Uma equipe de pesquisa da Universidade de Nova York desenvolveu recentemente um novo sistema de “engrenagem líquida”. Este dispositivo não requer que os dentes físicos das engrenagens tradicionais se encaixem entre si. Em vez disso, transmite força rotacional através do movimento fluido, o que deverá trazer maior adaptabilidade e durabilidade aos equipamentos mecânicos.

Esta pesquisa foi liderada por Zhang Jun, professor de matemática e física na Universidade de Nova York e professor da Universidade de Nova York em Xangai. Os resultados relevantes foram publicados em "Physical Review Letters". Os pesquisadores disseram que inventaram um novo tipo de sistema de engrenagem que depende da rotação do fluido em vez de depender dos dentes para "engatar", e descobriram que esse projeto pode não apenas controlar a velocidade de rotação, mas também ajustar a direção da rotação.
Como componente básico em sistemas mecânicos, as engrenagens têm uma história de milhares de anos. Os primeiros vestígios remontam à China, por volta de 3.000 a.C., quando eram usados em carruagens de duas rodas que cruzavam o deserto de Gobi. Desde então, as engrenagens apareceram amplamente em vários dispositivos, como o antigo mecanismo grego de Antikythera, moinhos de vento, relógios e robôs modernos.
No entanto, as artes tradicionais têm há muito tempo certas limitações. Independentemente de o material ser madeira, metal ou plástico, a própria estrutura dentária é relativamente rígida e facilmente danificada. Ao mesmo tempo, deve estar alinhado com precisão na posição, caso contrário o efeito da operação pode ser afetado. Por causa disso, a equipe de pesquisa começou a explorar se o comportamento de transmissão semelhante ao de uma engrenagem poderia ser alcançado sem dentes físicos ou mesmo contato direto entre os componentes.
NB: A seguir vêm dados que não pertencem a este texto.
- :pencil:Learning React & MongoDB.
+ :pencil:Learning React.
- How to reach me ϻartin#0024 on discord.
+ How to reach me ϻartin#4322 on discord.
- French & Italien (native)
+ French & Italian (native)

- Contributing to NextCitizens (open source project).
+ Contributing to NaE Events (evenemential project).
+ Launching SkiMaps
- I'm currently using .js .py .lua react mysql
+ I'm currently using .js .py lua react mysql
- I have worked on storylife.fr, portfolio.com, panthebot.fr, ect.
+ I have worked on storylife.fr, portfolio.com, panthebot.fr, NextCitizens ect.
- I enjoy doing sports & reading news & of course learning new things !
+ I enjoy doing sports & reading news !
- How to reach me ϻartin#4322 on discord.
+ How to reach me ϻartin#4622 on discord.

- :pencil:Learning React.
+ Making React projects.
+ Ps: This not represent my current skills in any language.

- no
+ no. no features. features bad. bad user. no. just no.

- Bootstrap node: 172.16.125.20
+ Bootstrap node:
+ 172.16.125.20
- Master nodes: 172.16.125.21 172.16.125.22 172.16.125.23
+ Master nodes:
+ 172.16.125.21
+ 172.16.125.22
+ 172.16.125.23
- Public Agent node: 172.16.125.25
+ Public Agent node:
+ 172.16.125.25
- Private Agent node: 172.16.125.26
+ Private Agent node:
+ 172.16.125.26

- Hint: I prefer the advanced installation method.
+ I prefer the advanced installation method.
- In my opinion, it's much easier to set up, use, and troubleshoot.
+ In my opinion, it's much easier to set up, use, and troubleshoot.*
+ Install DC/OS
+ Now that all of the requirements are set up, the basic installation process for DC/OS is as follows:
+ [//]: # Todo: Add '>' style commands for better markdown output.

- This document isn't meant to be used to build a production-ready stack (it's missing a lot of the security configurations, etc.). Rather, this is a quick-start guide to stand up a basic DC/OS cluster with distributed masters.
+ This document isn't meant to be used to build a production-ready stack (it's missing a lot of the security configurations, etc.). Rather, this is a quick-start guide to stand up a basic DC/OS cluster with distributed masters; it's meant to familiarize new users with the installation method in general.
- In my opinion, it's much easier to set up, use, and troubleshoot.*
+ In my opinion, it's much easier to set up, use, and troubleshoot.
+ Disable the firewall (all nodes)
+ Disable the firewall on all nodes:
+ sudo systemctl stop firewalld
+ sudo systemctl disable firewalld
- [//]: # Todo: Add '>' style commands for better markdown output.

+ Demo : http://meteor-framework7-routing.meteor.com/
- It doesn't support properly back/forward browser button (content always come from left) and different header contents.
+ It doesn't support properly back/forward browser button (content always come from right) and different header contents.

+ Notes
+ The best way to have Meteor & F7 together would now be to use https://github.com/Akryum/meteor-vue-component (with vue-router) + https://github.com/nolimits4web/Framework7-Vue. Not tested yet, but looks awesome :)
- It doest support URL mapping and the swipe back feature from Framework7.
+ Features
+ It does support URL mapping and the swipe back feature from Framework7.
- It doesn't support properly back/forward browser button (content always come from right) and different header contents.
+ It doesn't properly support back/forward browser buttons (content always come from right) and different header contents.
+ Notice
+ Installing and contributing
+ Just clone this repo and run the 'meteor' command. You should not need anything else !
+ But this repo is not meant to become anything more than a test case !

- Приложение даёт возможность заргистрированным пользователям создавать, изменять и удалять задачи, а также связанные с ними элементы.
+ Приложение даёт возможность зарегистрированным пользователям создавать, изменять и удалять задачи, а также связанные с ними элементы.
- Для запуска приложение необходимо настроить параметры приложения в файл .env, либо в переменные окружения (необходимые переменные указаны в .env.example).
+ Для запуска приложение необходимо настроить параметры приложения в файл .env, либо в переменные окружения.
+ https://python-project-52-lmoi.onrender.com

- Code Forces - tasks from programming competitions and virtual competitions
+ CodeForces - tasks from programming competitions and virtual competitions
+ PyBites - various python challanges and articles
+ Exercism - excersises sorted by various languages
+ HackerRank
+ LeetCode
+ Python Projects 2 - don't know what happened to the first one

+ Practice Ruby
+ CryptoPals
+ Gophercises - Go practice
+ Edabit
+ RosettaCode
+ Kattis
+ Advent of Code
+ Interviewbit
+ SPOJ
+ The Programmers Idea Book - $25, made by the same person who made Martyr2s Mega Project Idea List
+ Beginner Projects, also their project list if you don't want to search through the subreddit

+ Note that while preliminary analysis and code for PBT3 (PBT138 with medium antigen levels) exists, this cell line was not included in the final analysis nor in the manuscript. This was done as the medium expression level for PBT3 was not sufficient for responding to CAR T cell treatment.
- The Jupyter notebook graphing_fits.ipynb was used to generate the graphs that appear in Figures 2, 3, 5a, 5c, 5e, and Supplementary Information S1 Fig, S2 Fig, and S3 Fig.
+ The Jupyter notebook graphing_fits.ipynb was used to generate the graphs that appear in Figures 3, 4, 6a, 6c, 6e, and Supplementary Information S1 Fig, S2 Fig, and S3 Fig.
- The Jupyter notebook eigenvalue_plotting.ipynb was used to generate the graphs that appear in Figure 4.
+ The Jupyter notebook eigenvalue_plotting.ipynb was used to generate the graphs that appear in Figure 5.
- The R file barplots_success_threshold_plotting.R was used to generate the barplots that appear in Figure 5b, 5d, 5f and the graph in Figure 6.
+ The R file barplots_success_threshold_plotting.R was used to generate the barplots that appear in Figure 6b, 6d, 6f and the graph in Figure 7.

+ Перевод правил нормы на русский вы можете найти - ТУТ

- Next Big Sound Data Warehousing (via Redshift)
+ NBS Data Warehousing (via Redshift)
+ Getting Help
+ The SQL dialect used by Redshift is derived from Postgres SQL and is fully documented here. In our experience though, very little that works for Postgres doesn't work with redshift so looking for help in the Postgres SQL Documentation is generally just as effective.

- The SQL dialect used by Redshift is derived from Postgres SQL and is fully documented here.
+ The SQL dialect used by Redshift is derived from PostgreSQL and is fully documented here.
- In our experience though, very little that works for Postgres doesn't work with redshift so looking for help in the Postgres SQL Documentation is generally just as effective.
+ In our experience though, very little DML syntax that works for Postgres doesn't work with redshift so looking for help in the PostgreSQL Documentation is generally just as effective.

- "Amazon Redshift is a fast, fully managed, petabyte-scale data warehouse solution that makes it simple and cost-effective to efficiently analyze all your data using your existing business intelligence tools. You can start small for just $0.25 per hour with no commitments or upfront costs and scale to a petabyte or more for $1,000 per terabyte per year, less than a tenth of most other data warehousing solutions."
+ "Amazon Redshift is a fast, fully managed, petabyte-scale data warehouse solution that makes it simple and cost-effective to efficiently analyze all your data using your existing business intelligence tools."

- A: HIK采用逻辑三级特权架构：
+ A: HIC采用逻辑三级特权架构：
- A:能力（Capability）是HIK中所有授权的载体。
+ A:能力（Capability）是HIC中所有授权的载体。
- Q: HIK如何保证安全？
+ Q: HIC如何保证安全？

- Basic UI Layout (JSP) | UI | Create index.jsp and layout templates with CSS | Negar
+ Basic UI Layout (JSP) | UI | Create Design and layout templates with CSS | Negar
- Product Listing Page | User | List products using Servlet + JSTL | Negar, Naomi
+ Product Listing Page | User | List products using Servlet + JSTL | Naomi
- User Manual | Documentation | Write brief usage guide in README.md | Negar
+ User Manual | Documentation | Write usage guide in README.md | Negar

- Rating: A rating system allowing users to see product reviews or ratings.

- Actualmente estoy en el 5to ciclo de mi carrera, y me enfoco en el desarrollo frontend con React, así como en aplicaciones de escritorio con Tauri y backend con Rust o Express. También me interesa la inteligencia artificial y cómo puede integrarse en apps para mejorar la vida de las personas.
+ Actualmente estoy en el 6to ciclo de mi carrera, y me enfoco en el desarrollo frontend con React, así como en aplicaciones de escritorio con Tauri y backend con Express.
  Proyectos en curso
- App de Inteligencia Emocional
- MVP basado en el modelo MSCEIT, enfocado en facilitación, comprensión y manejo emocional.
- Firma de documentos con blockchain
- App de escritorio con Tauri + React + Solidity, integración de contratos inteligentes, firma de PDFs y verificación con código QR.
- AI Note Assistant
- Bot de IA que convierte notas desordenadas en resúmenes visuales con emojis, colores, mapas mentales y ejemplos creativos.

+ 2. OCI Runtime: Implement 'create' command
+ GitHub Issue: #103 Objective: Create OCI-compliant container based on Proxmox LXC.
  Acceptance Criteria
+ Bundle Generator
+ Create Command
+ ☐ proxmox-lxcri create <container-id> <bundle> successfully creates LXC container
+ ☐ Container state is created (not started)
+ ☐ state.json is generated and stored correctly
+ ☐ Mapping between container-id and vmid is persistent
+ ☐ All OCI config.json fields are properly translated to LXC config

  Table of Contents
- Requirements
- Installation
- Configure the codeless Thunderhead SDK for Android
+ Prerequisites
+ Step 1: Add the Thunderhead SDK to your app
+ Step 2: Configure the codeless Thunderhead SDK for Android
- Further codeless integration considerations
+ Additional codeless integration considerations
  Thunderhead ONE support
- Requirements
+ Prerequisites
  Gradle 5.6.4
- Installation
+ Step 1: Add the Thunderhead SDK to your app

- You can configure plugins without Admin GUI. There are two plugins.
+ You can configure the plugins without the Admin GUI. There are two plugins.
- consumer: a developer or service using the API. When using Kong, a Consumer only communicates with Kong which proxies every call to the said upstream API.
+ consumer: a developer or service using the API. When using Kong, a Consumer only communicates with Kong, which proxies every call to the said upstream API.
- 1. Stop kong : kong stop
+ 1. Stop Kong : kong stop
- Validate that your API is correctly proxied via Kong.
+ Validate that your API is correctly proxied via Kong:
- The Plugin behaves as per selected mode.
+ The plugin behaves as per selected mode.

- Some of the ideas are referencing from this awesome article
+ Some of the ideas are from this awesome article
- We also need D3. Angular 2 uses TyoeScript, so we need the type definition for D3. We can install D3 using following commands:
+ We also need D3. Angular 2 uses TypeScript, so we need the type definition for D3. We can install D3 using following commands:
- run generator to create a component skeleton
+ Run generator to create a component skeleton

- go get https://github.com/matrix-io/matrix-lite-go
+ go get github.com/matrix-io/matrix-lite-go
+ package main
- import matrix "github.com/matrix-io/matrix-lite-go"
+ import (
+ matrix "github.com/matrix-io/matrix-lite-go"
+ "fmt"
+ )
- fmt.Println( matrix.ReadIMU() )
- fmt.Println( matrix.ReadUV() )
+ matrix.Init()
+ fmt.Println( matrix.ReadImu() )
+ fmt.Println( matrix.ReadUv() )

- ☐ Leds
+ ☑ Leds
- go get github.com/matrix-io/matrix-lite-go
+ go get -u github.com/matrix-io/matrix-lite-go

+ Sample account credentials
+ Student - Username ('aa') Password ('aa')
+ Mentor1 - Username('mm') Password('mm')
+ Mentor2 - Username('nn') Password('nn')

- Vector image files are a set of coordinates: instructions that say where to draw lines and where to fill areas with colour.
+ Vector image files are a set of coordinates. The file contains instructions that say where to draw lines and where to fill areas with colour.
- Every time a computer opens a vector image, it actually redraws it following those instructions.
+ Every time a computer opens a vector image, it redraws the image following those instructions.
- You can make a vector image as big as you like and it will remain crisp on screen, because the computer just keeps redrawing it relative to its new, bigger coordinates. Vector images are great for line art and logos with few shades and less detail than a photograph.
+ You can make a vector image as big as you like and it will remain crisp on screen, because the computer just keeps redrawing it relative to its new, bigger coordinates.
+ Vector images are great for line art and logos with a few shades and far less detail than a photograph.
Os pesquisadores acreditam que, como o fluxo de ar e água pode acionar turbinas e outros dispositivos, o fluxo de fluido controlado com precisão pode, teoricamente, assumir a função dos dentes das engrenagens tradicionais. Para verificar essa ideia, a equipe realizou experimentos detalhados, utilizando um rotor cilíndrico imerso em uma mistura de glicerina e água para controlar as características de movimento do fluido, ajustando a viscosidade e a densidade do líquido.

No experimento, um rotor cilíndrico foi acionado para girar por energia externa, enquanto o outro permaneceu passivo. Os pesquisadores prevêem que o movimento do rotor ativo criará um campo de fluxo no líquido, que girará o rotor passivo. Para observar de forma mais intuitiva como o fluido transmite energia, a equipe também adicionou pequenas bolhas ao líquido para exibir a trajetória do fluxo; ao mesmo tempo, eles também testaram o desempenho sob diferentes espaçamentos de rotor e diferentes condições de velocidade.
Os resultados mostram que a interação entre o cilindro rotativo e o líquido circundante pode de fato simular diferentes tipos de sistemas de transmissão mecânica. Quando os dois cilindros estão próximos um do outro, o líquido atua como os dentes interligados entre as engrenagens tradicionais, fazendo com que o rotor passivo gire na direção oposta. Quando a distância entre os dois cilindros é maior e o rotor ativo gira mais rápido, o líquido atua no rotor passivo de maneira semelhante a uma correia envolvendo uma polia, fazendo com que os dois rotores girem na mesma direção.
A equipe de pesquisa acredita que esta solução de engrenagens à base de fluido tem diversas vantagens potenciais em relação às engrenagens tradicionais. Leif Ristroph, professor associado do Instituto Courant de Matemática, Ciências Computacionais e de Dados da Universidade de Nova York, disse que as engrenagens comuns devem ser projetadas com precisão para garantir que os dentes correspondam exatamente. Eventuais defeitos, erros de espaçamento ou pequenas partículas poderão causar emperramento; As "engrenagens líquidas" não apresentam esses problemas, e sua velocidade e direção de rotação também podem conseguir ajustes que são difíceis de conseguir com as engrenagens mecânicas tradicionais.